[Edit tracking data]
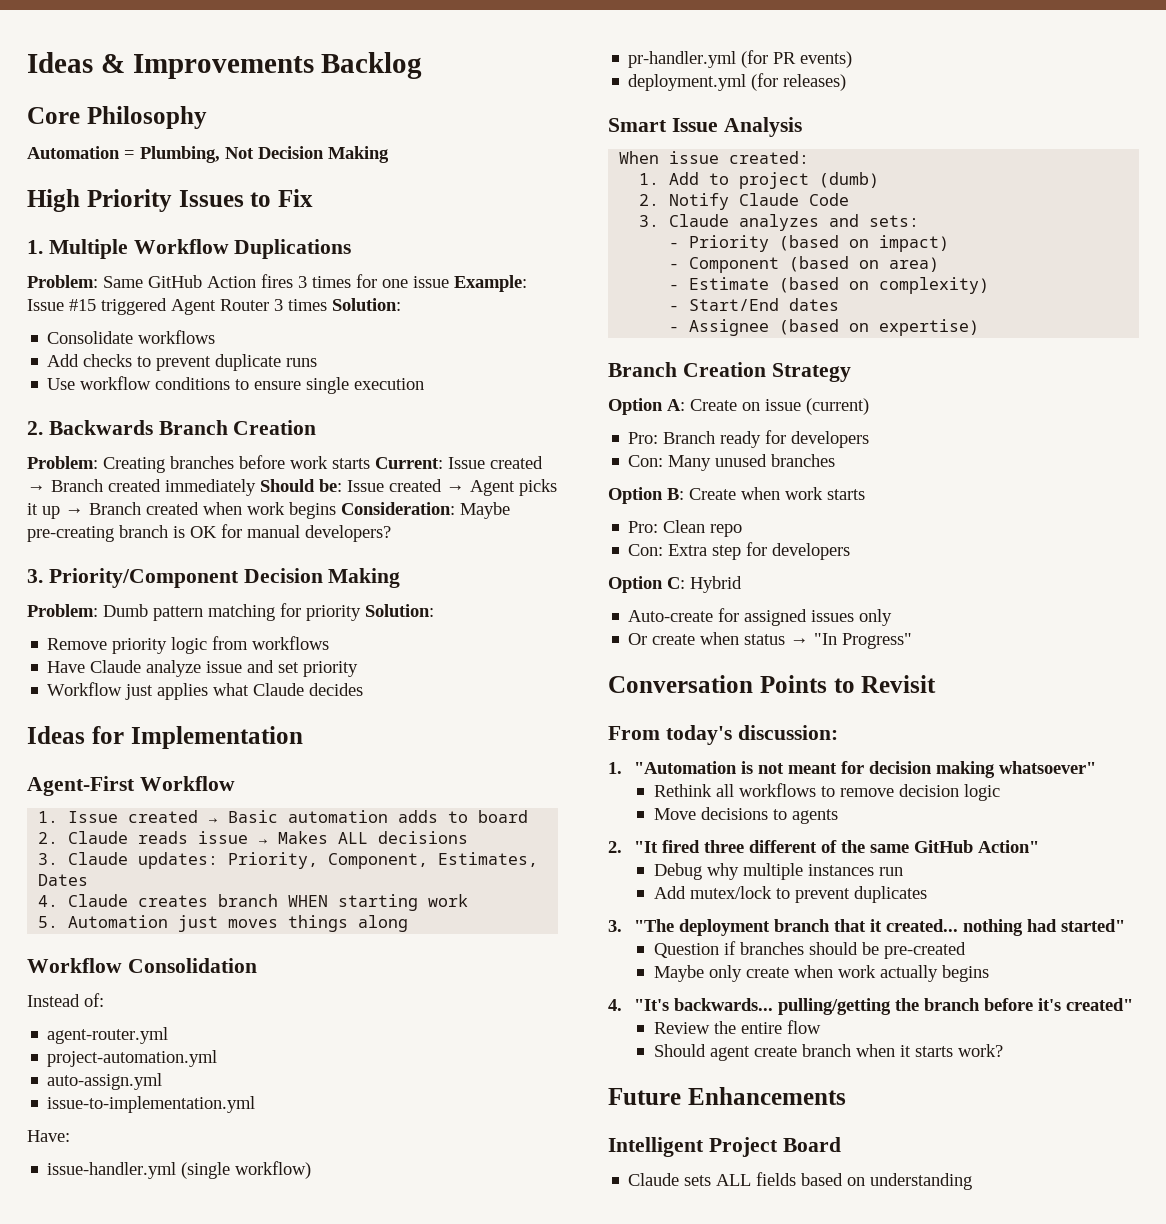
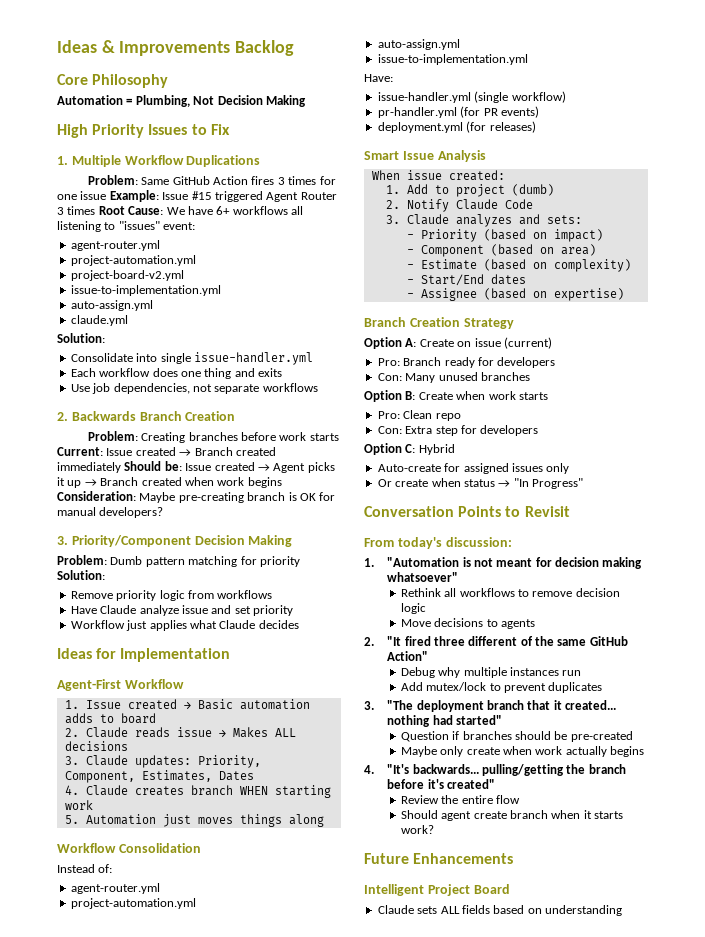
- Problem: Same GitHub Action fires 3 times for one issue Example: Issue #15 triggered Agent Router 3 times Solution:
- Consolidate workflows
- Add checks to prevent duplicate runs
- Use workflow conditions to ensure single execution
+ Problem: Same GitHub Action fires 3 times for one issue Example: Issue #15 triggered Agent Router 3 times Root Cause: We have 6+ workflows all listening to "issues" event:
+ agent-router.yml
+ project-automation.yml
+ project-board-v2.yml
+ issue-to-implementation.yml
+ auto-assign.yml
+ claude.yml
+ Solution:
+ Consolidate into single issue-handler.yml
+ Each workflow does one thing and exits
+ Use job dependencies, not separate workflows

■ TO DO
Every record above should be transcribed exactly; the pictures stay out of the copy.

■ SOLVED EXERCISE
- Problem: Same GitHub Action fires 3 times for one issue Example: Issue #15 triggered Agent Router 3 times Solution:
- Consolidate workflows
- Add checks to prevent duplicate runs
- Use workflow conditions to ensure single execution
+ Problem: Same GitHub Action fires 3 times for one issue Example: Issue #15 triggered Agent Router 3 times Root Cause: We have 6+ workflows all listening to "issues" event:
+ agent-router.yml
+ project-automation.yml
+ project-board-v2.yml
+ issue-to-implementation.yml
+ auto-assign.yml
+ claude.yml
+ Solution:
+ Consolidate into single issue-handler.yml
+ Each workflow does one thing and exits
+ Use job dependencies, not separate workflows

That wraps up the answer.